High on their list are cornerback Bryant McFadden and their offensive tackles. Marvel Smith, Max Starks and Trai Essex all can be UFAs, while Willie Colon would be an RFA. Those are their top four tackles and they have no one with experience behind them. They'd like to sign two of those three UFA tackles.
Starting left guard Chris Kemoeatu also will be a UFA after one year as a starter, replacing Alan Faneca, who left as a UFA last year.
The offensive line did not perform well in 2008 but it also was a line in transition with two starters injured most of the season, Smith and right guard Kendall Simmons, a new center in Justin Hartwig, and two new guards in Kemoeatu and Simmons' replacement, Darnell Stapleton.
Simmons will return so Kemoeatu is not a must-sign.
"It's unusual to have that many guys be hitting the market at the same time," Colbert said. "If we could, we wouldn't have that many coming into free agency at the same time but circumstances just dictated that's where it ended up this time. You don't like to have that many guys at one position so that's a little unnerving but we should be able to work through it."
The Steelers ground game ranked 23rd in 2008, their second-lowest since they joined the AFC in 1970, and they had season-long troubles scoring near the goal-line.
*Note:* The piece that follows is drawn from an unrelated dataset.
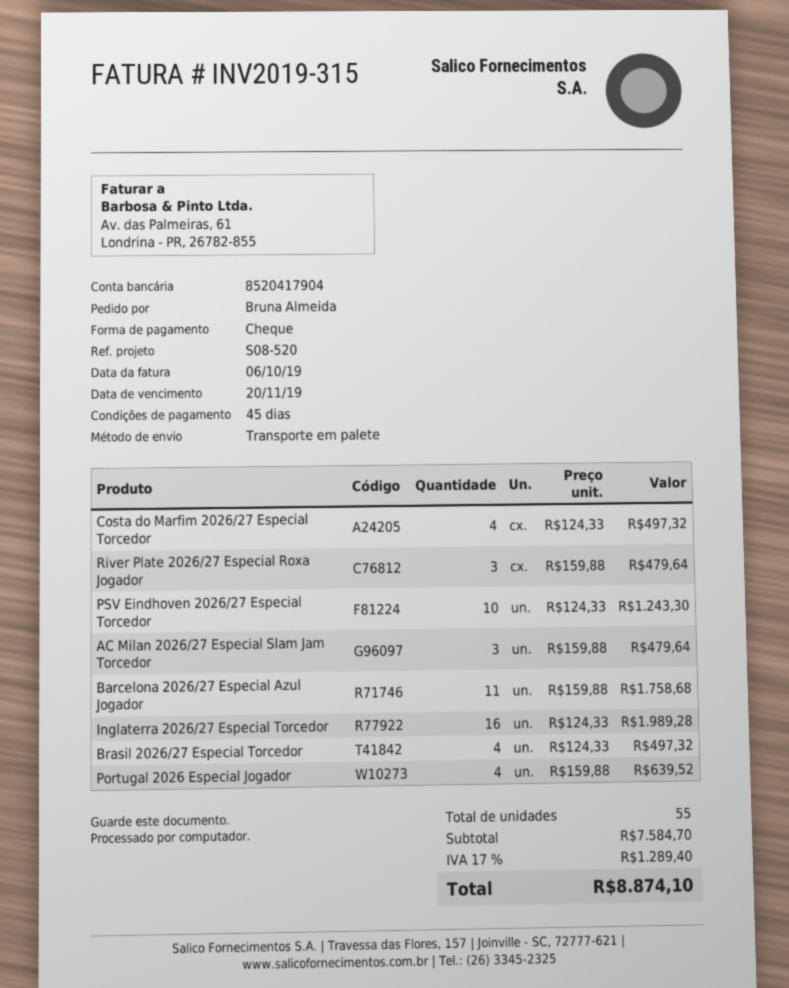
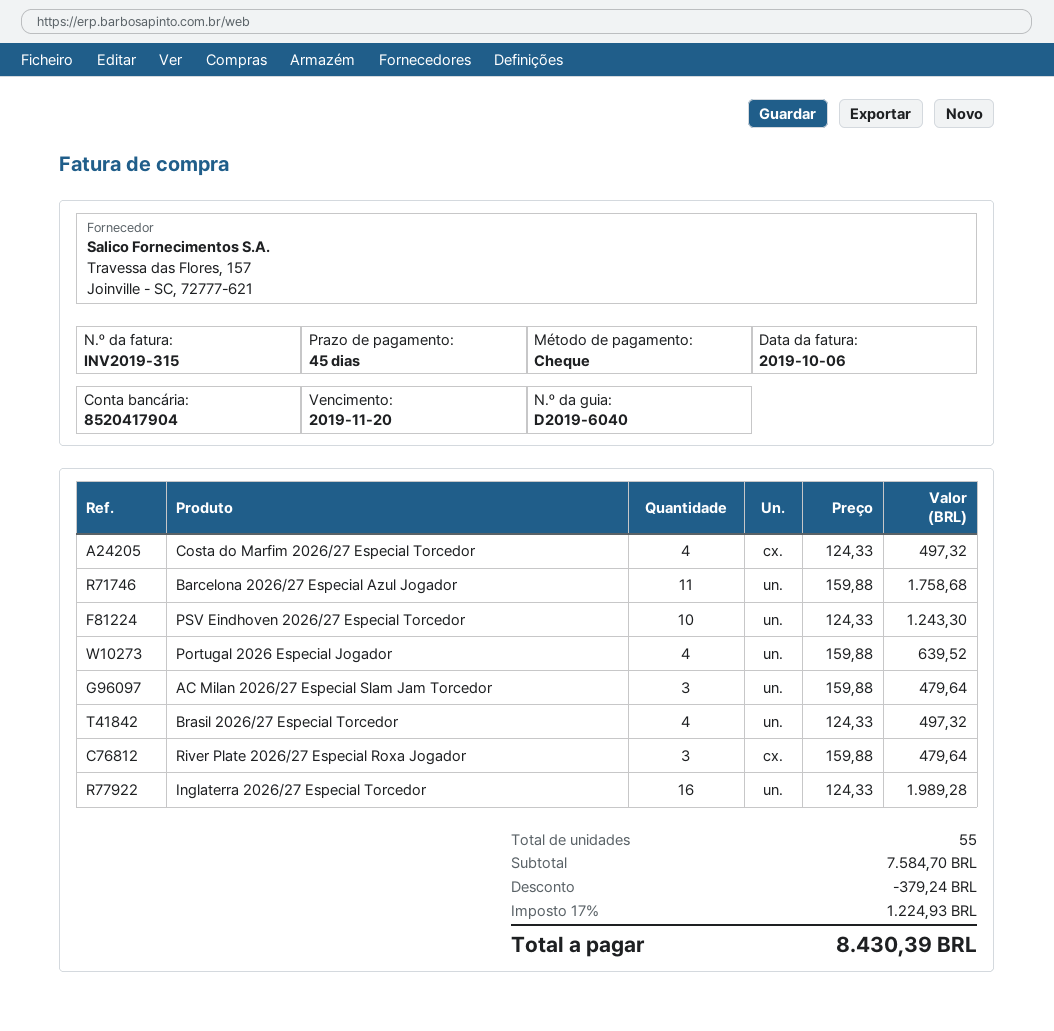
discount: none -> 379.24
tax: 17% = 1289.40 -> 17% = 1224.93
total: 8874.10 -> 8430.39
Ben Roethlisberger was sacked 46 times, second-most of any quarterback in the league.
Colbert excused the line for all of that because of injuries and Roethlisberger's style of play.
"That being said, we also have to try to continue to improve in that area," Colbert said. "I'm sure he doesn't like taking hits at the expense of making big plays that result in Super Bowl victories. But he is who he is, and it's our job to try to keep that talent around him and to keep improving it."